Detrás de cada huída.



Hace unos días me fui a la pequeña ciudad donde estudié bachillerato-geografía-e-historia para hacer unas localizaciones. Lo primero fue localizar las casas donde tan felizmente viví, luego la escuela y luego el portal donde esperaba a mi amor con una palmera de chocolate en cada mano. Y luego las calles oscuras, los porches, el kiosko aquel, la catedral. Y todo vino solo, los nombres de los compañeros que no recordaba -eso, coño, Lafragüeta!-, el camino más rápido, la sombra sobre el último banco. Pero sobre todo, Ismael sabe a qué me refiero, las calles de Huertas donde él borracho gritó mi nombre en las barras de los bares en que lo amé... Los bares contigo. Esa ciudad sabe demasiado sobre mí.

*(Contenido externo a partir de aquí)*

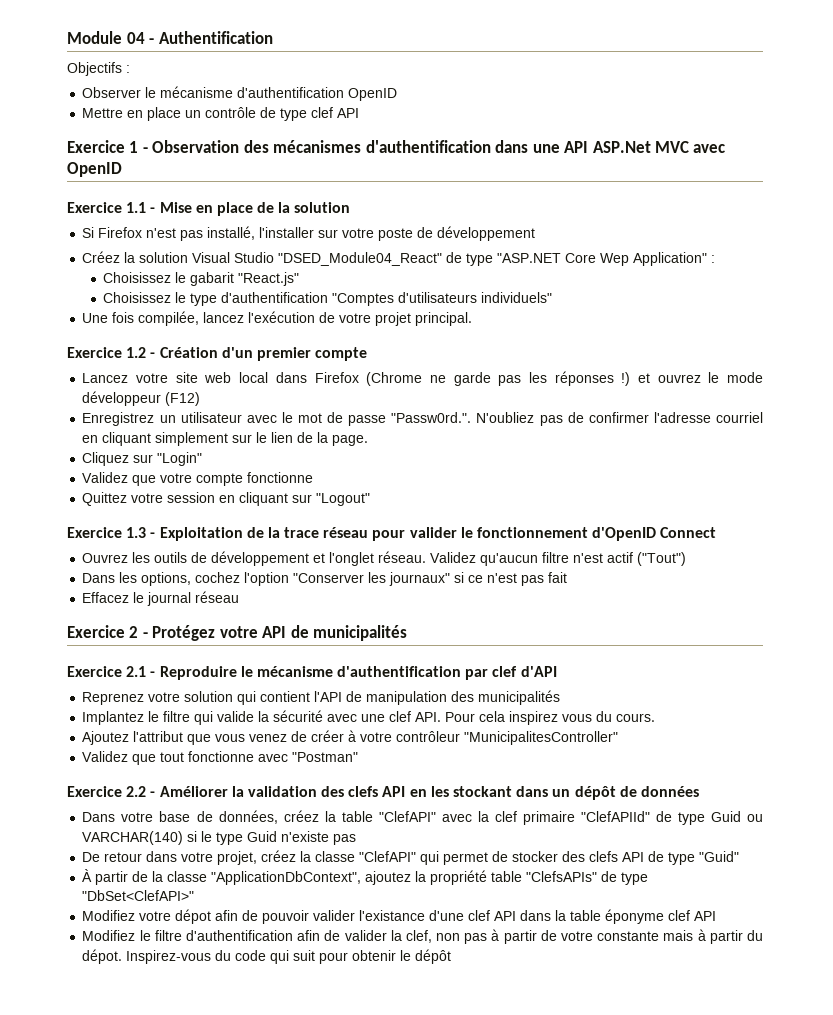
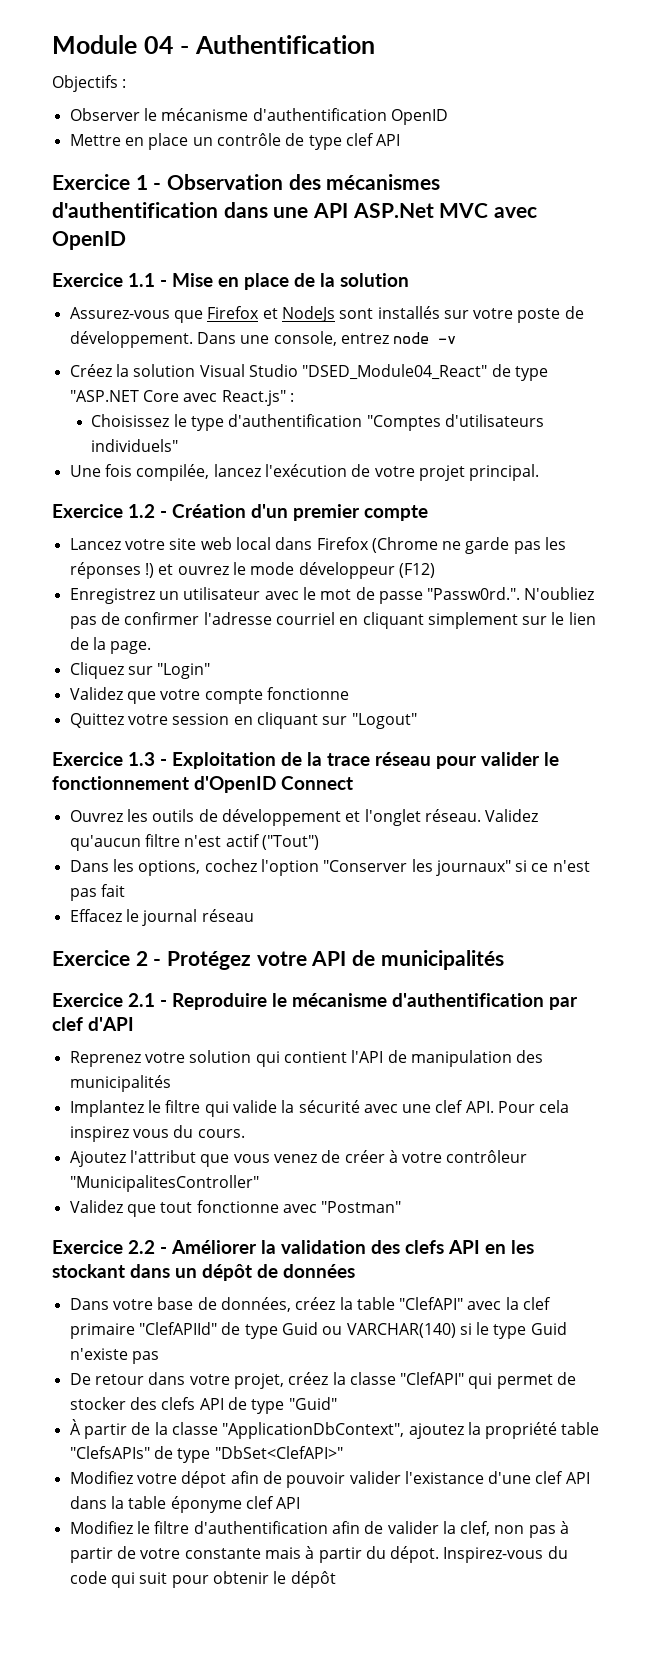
[82,226,536,241] Si Firefox n'est pas installé, l'installer sur votre poste de développement -> [69,306,584,323] [69,331,457,348] Assurez-vous que Firefox et NodeJs sont installés sur votre poste de développement. Dans une console, entrez node -v
[600,252,716,266] [103,272,300,286] Wep Application" : // Choisissez le gabarit "React.js" -> [183,390,294,406] avec React.js" :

Estuve con mis amigos más queridos y tuve que contener que los quería tanto porque si no me hubiese quedado. Fui a ver, como siempre, a mi profesor de filosofía. Tuve que ir a la escuela, donde me reconoce nombre y apellidos hasta de espalda, porque en el Berlín le pasé por delante y no me vio. Todo raro y todo bien.

Salvo esta sensación, conocida y mal, que ya anuncia excusas, arreglos, huídas. Ansiedad por volver, volver ¡ya!.
Como cuando me tiré en paracaídas y a la vuelta me quedaba con las monedas que caían en el sofá y recortaba gastos y...

Soy una yonki.

Pero no paro de escribir desde que volví.